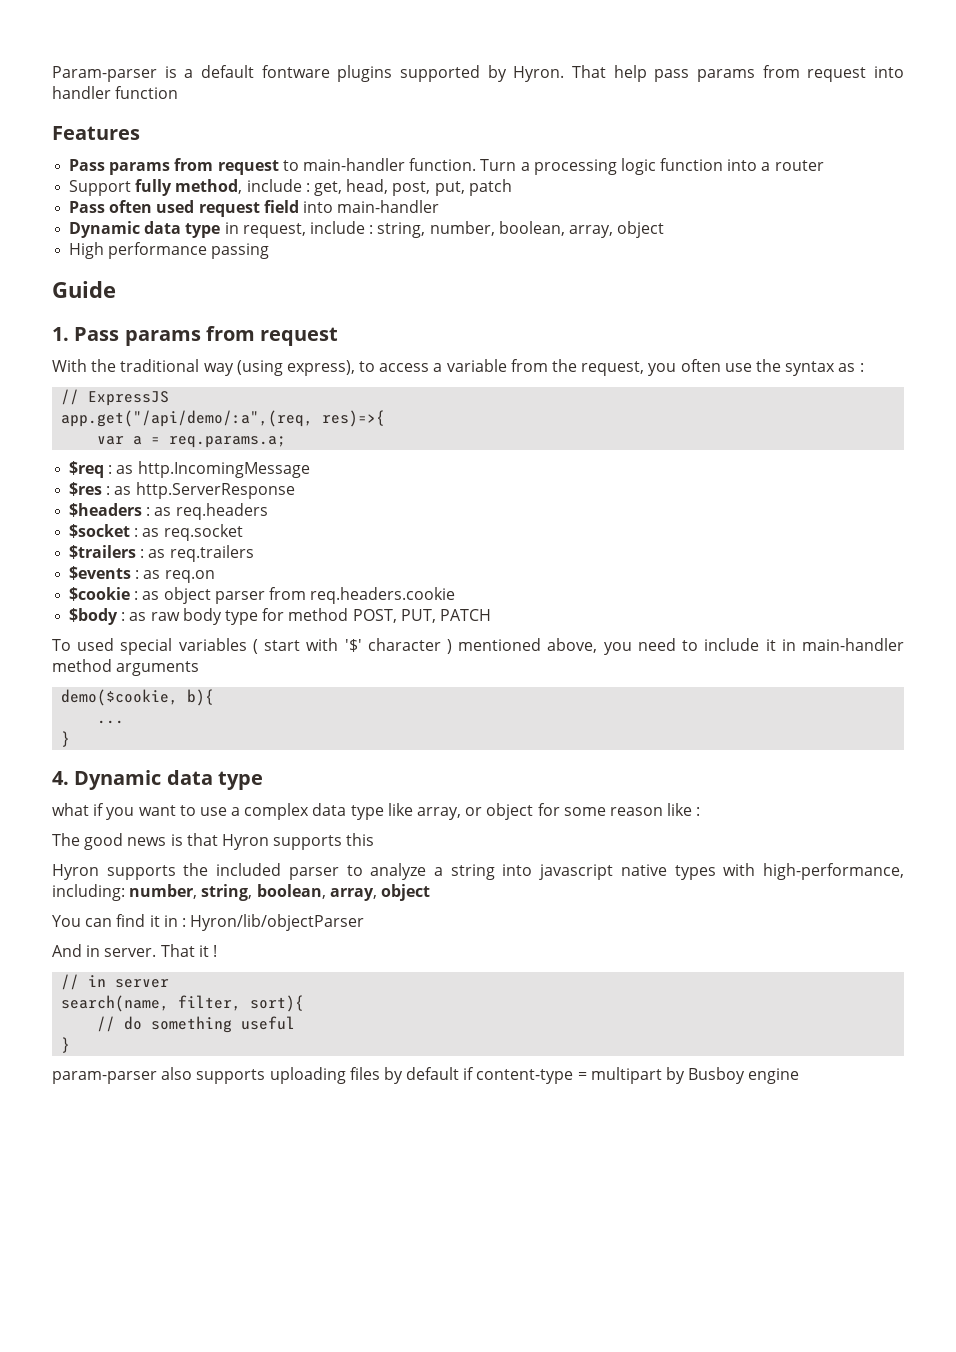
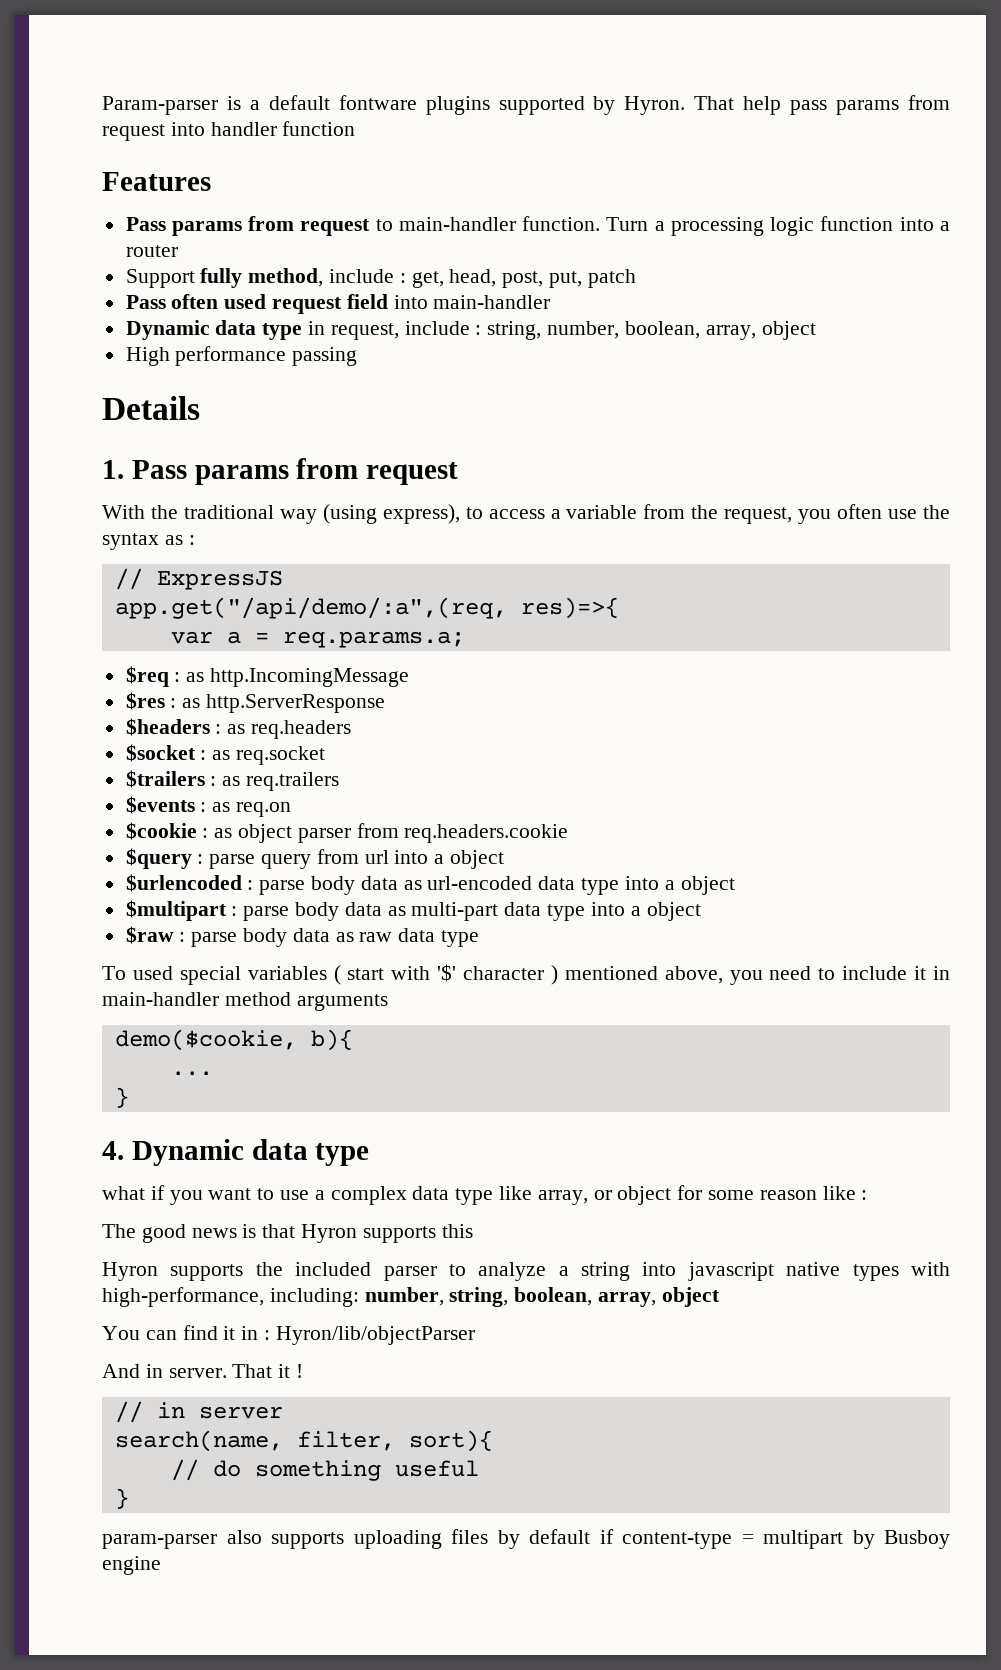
[52,281,116,298] Guide -> [102,396,200,420] Details
[69,608,126,625] $body : -> [125,848,505,869] [125,874,735,895] [125,900,701,921] [125,926,330,947] $query : parse query from url into a object // $urlencoded : parse body data as url-encoded data type into a object // $multipart : parse body data as multi-part data type into a object // $raw : parse body data
[182,608,491,625] body type for method POST, PUT, PATCH -> [398,928,480,947] data type

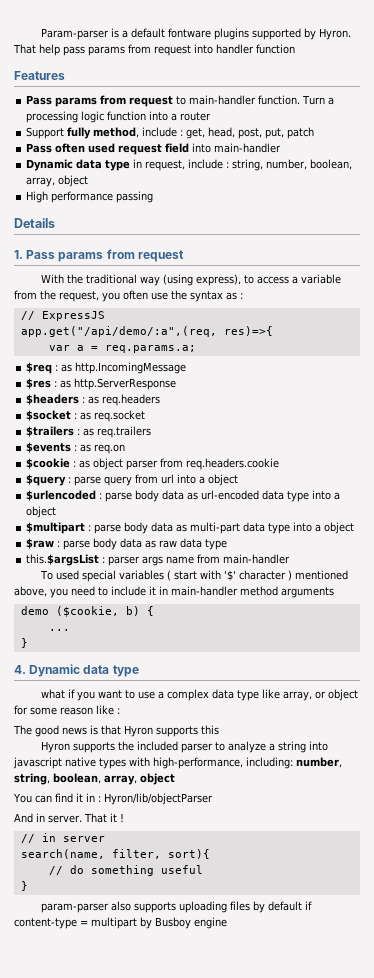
(480, 938) none -> [26,554,291,566] // this.$argsList : parser args name from main-handler
[114,1029,353,1051] demo($cookie, b){ -> [20,606,154,617] demo ($cookie, b) {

_ _ _ _

Lines from the one that contains "[69,608,126,625] $body : ->" through the last line of the data above are to be extracted exactly, with no pictures and no other lines.

[69,608,126,625] $body : -> [125,848,505,869] [125,874,735,895] [125,900,701,921] [125,926,330,947] $query : parse query from url into a object // $urlencoded : parse body data as url-encoded data type into a object // $multipart : parse body data as multi-part data type into a object // $raw : parse body data
[182,608,491,625] body type for method POST, PUT, PATCH -> [398,928,480,947] data type

(480, 938) none -> [26,554,291,566] // this.$argsList : parser args name from main-handler
[114,1029,353,1051] demo($cookie, b){ -> [20,606,154,617] demo ($cookie, b) {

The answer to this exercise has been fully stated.